Typically, the state surveying board flies well below the public radar. The vast majority of its enforcement actions involve low-level boundary disputes, about 60 a year.
But late last month the agency recommended an unusually large $6,000 fine for each of two South Texas surveyors accused of violating state rules. The mistakes the surveyors are accused of making, however, will probably end up costing a couple dozen Texas homeowners hundreds of thousands of dollars.
First, the history, courtesy of TBPLS investigator Garey Gilley: Years ago, the Federal Emergency Management Agency let cities and counties choose if they wanted to participate in its flood insurance program. Those that did agreed not to permit any buildings below what came to be known as the base flood level.
Jefferson County decided that the ground floor of structures had to be at least one foot above base flood elevation (also known as the 100-year flood plain). Structures built above that mark were not required to have flood insurance.

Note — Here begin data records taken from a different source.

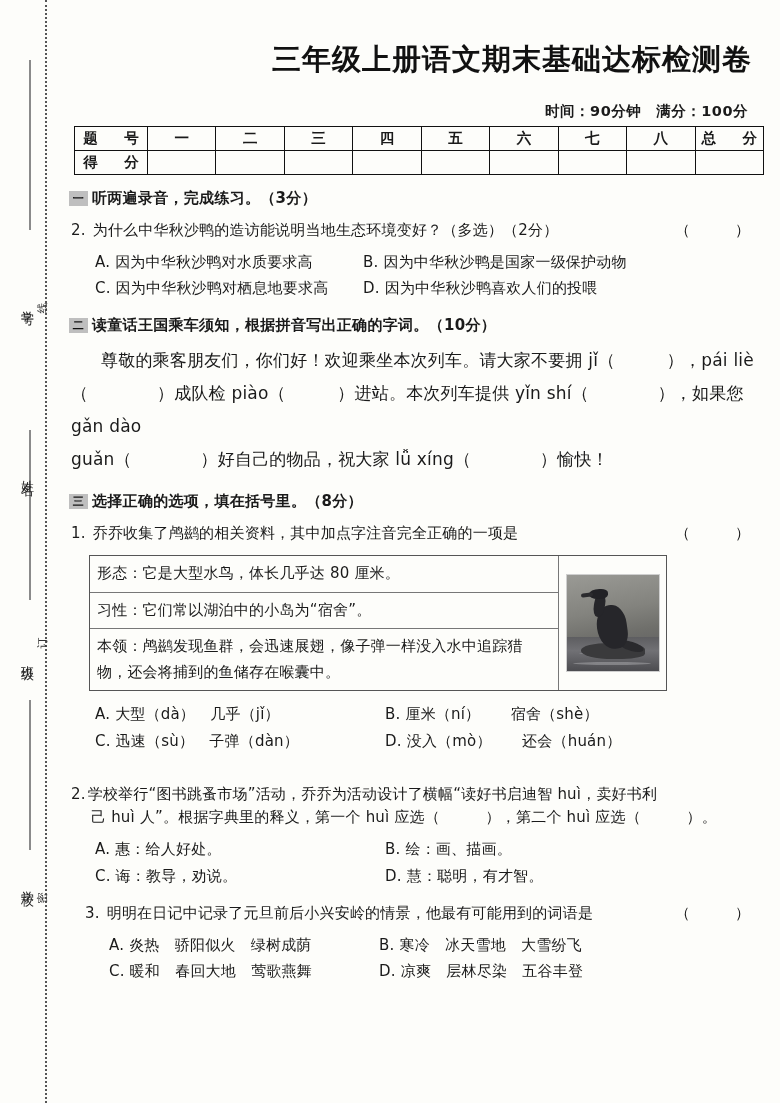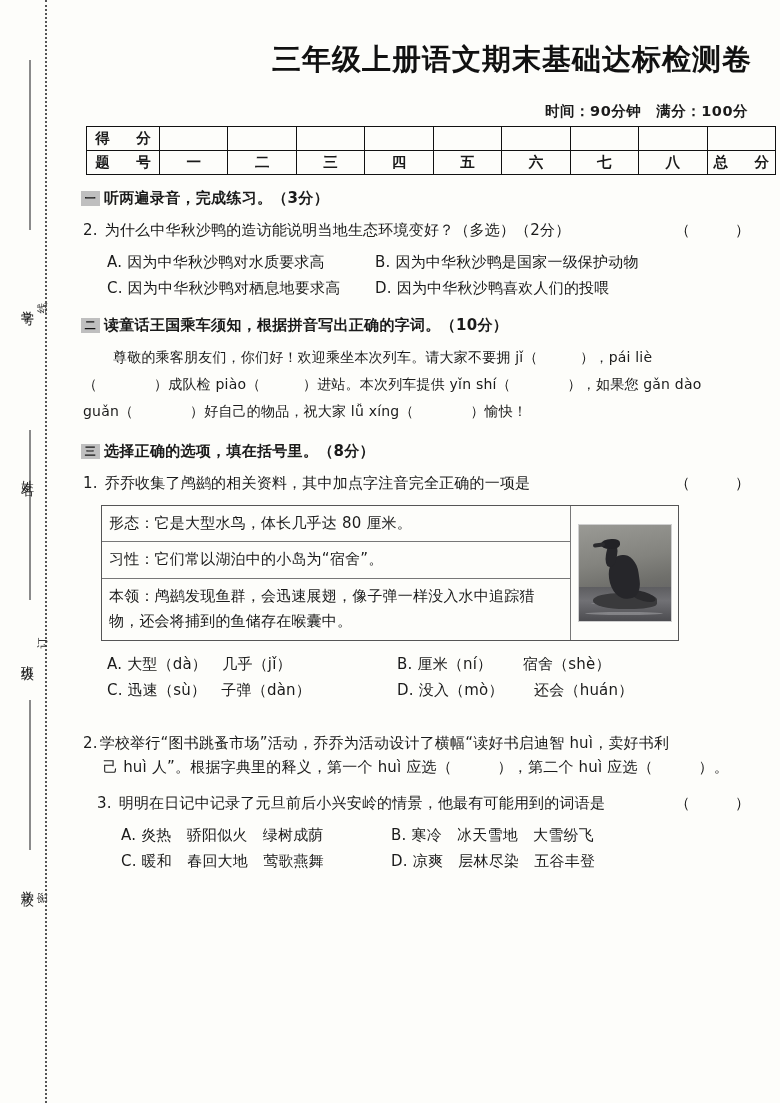"三年级上册语文期末基础达标检测卷" .content { left: 73px -> 61px }
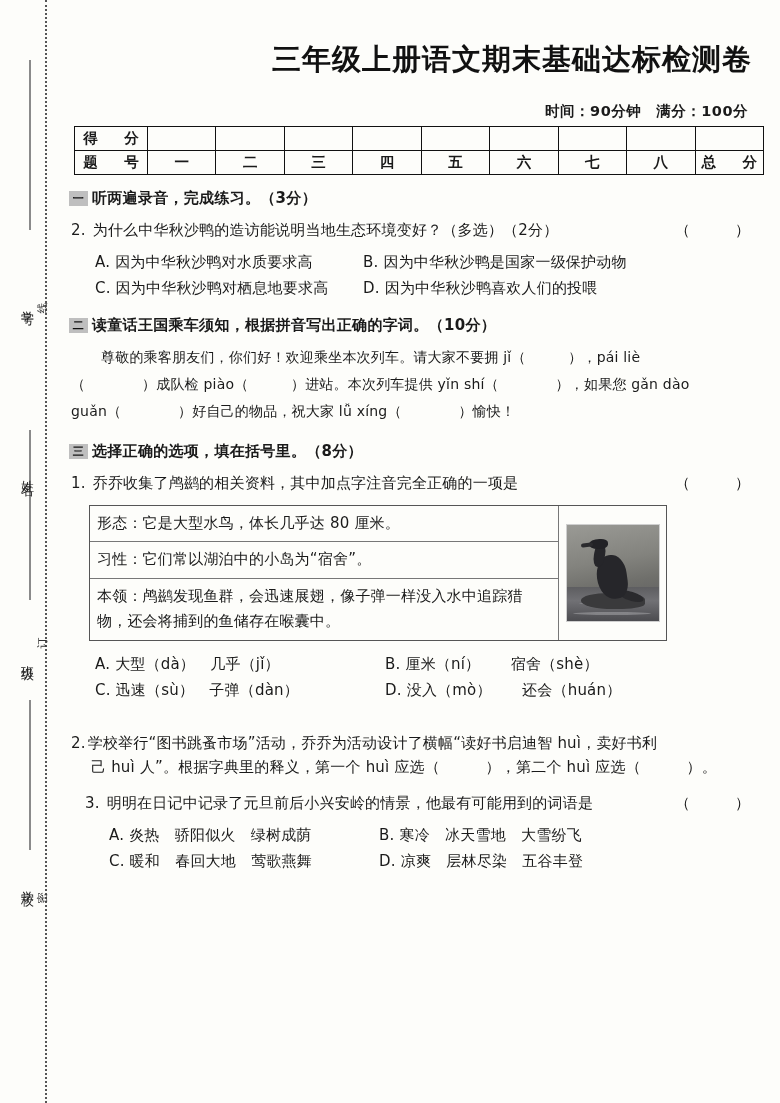"得 分" tr { order: before "题 号" -> after "题 号" }
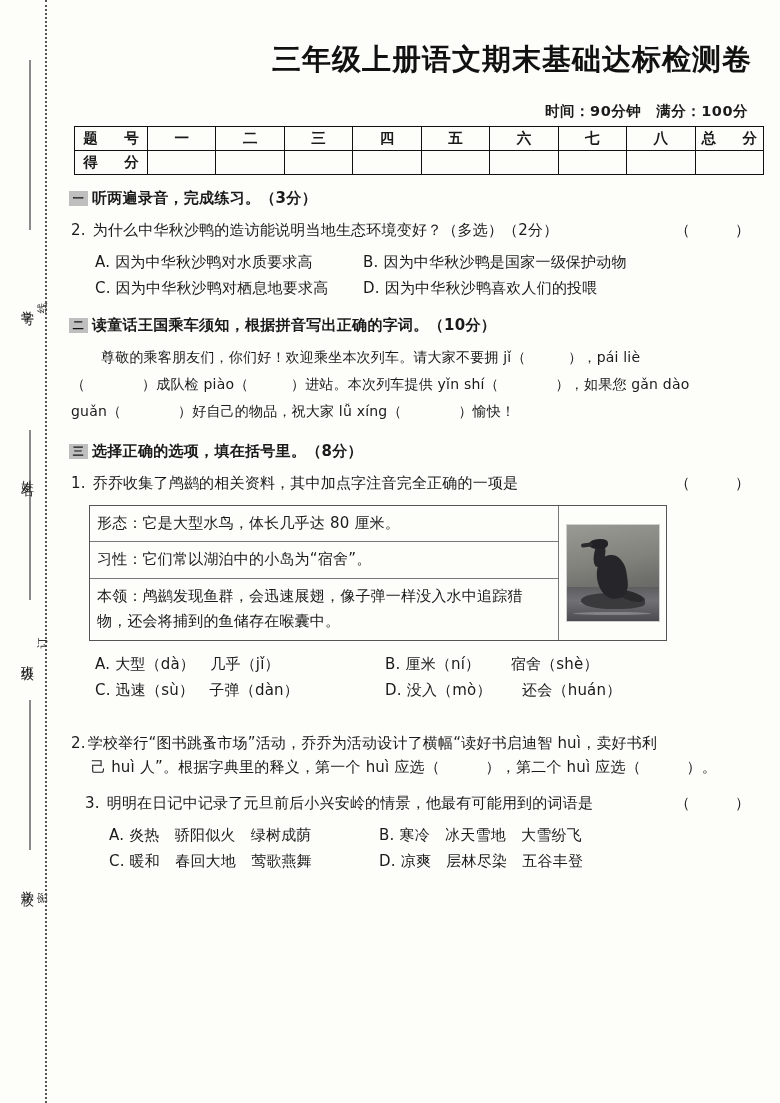"尊敬的乘客朋友们，你们好！欢迎乘坐本次列车。请大家不要拥 jǐ（ ），pái" .para { font-size: 14px -> 17px }
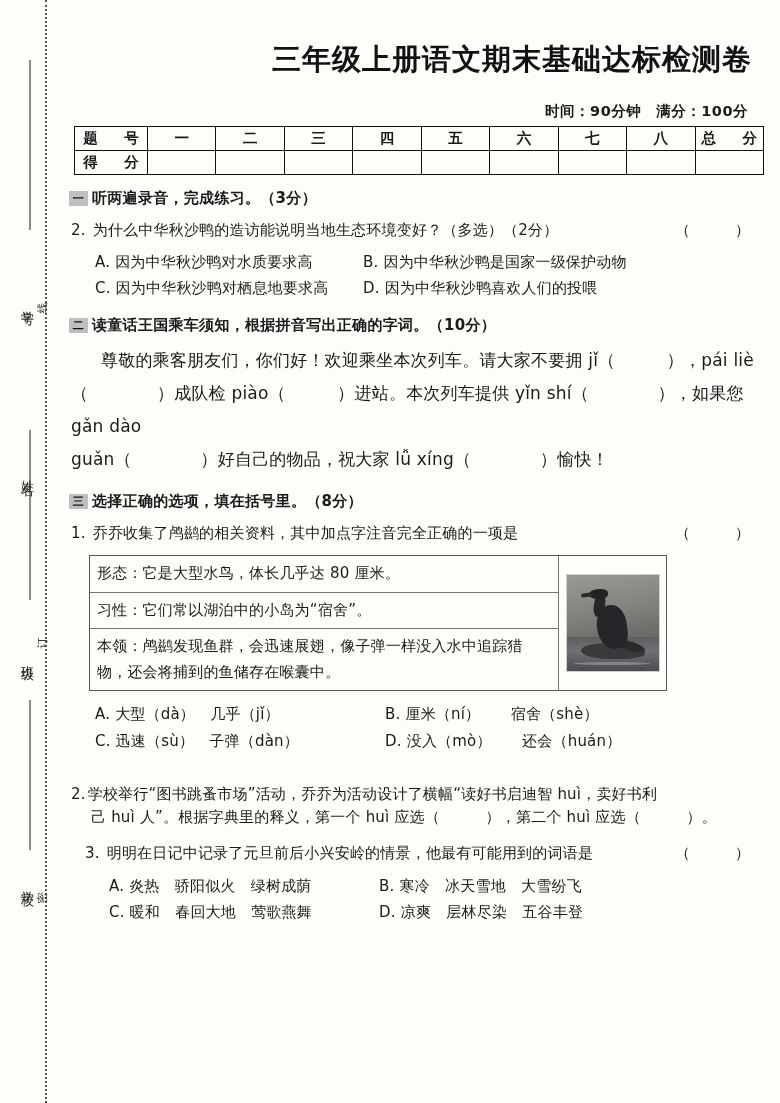"A. 惠：给人好处。 B. 绘：画、描画。" div.opts { html: none -> <div> <span> <span>A. 惠：给人好处。</span><span>B. 绘：画、描画。</span> </span> <span> <span>C. 诲：教导，劝说。</span><span>D. 慧：聪明，有才智。</span> </span> </div> }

Local surveyors pinpointed the base flood elevation using 30-year-old federal measurements inscribed on concrete-and-brass monuments erected by the National Geodetic Survey.
In the mid-1980s, FEMA published a new flood insurance rate map, but with different measurements. It recalculated the base flood level based on a new study showing that the Beaumont-area flood plain had actually shifted about three feet since the federal government’s first measurements in the 1950s.
But, Gilley says, local surveyors didn’t know about the new map. They continued to rely on the old NGS elevation numbers. Unfortunately, that meant that people who thought their new homes were being built above flood level were actually building two feet below it.
Gilley says about 20 homes near LaBelle were mis-constructed. “That’s what got the surveyors in trouble,” he says. “They never looked at the new FEMA map.”
The three-foot difference became crystal clear in 2008, when Hurricane Ike hit the Texas coast. Some residents whose homes should have been above the flooding found themselves wading in water instead.
Worse, because of the wrong measurements, they had not bought flood insurance. And now that the homes were in a recognized flood plain, FEMA would not permit them to be rebuilt.
Although two surveyors — Soutex Surveyors Inc., of Port Arthur and Harold F. Locke and Associates, of Port Neches — are the current target of the Board of Professional Land Surveying action (see the agency’s report here) Gilley says other surveyors are being investigated for making the same expensive mistake. The three-foot discrepancy has also spawned a half-dozen lawsuits against Soutex.
According to Gilley, there are many similar areas across Texas, where, unbeknownst to homeowners, new FEMA maps disagree with old federal measurements. “There are absolutely more situations like this,” he says.